• **WHAT YOU ARE ASKED TO DO**
Keep only the lines that hold the string "featching", filtering out the rest of the entries below.

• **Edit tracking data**
::::

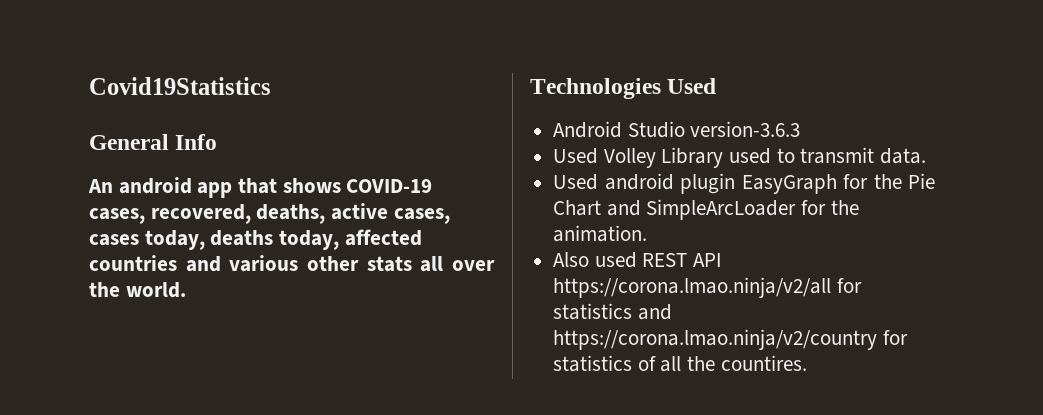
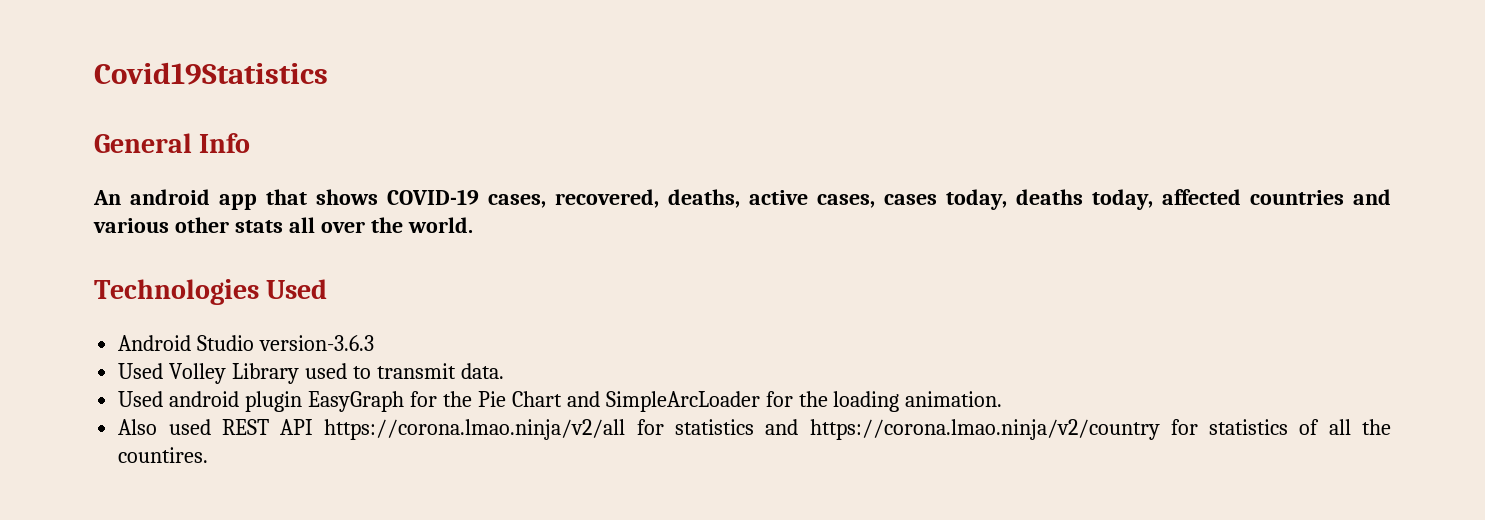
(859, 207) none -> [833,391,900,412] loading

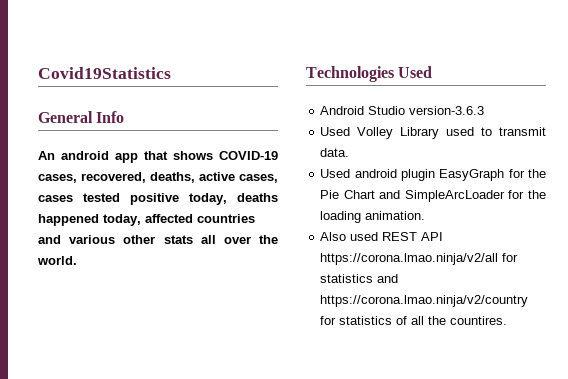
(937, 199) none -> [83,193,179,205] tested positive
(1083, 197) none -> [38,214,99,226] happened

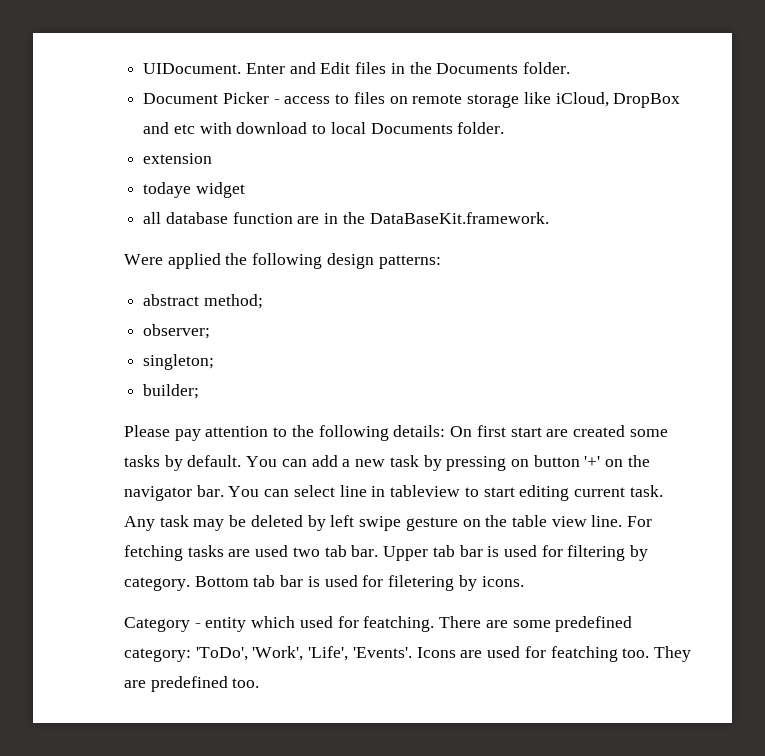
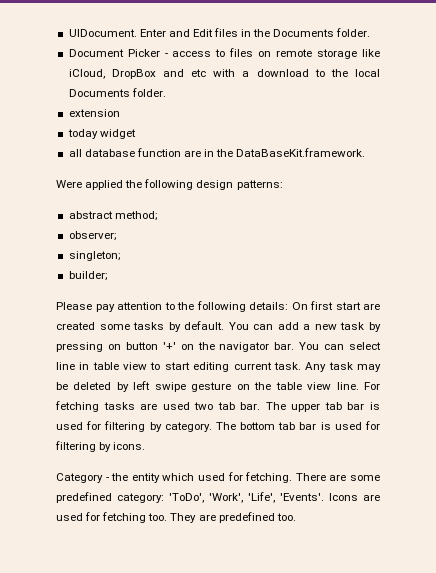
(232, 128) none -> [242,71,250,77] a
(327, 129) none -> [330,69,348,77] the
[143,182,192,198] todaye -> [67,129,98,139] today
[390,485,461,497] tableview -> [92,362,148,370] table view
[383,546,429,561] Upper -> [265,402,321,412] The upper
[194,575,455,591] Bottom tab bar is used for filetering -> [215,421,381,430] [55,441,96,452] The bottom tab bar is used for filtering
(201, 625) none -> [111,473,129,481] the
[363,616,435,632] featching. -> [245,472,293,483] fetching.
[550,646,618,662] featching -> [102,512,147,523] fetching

::::

• **WRITTEN ANSWER**
[363,616,435,632] featching. -> [245,472,293,483] fetching.
[550,646,618,662] featching -> [102,512,147,523] fetching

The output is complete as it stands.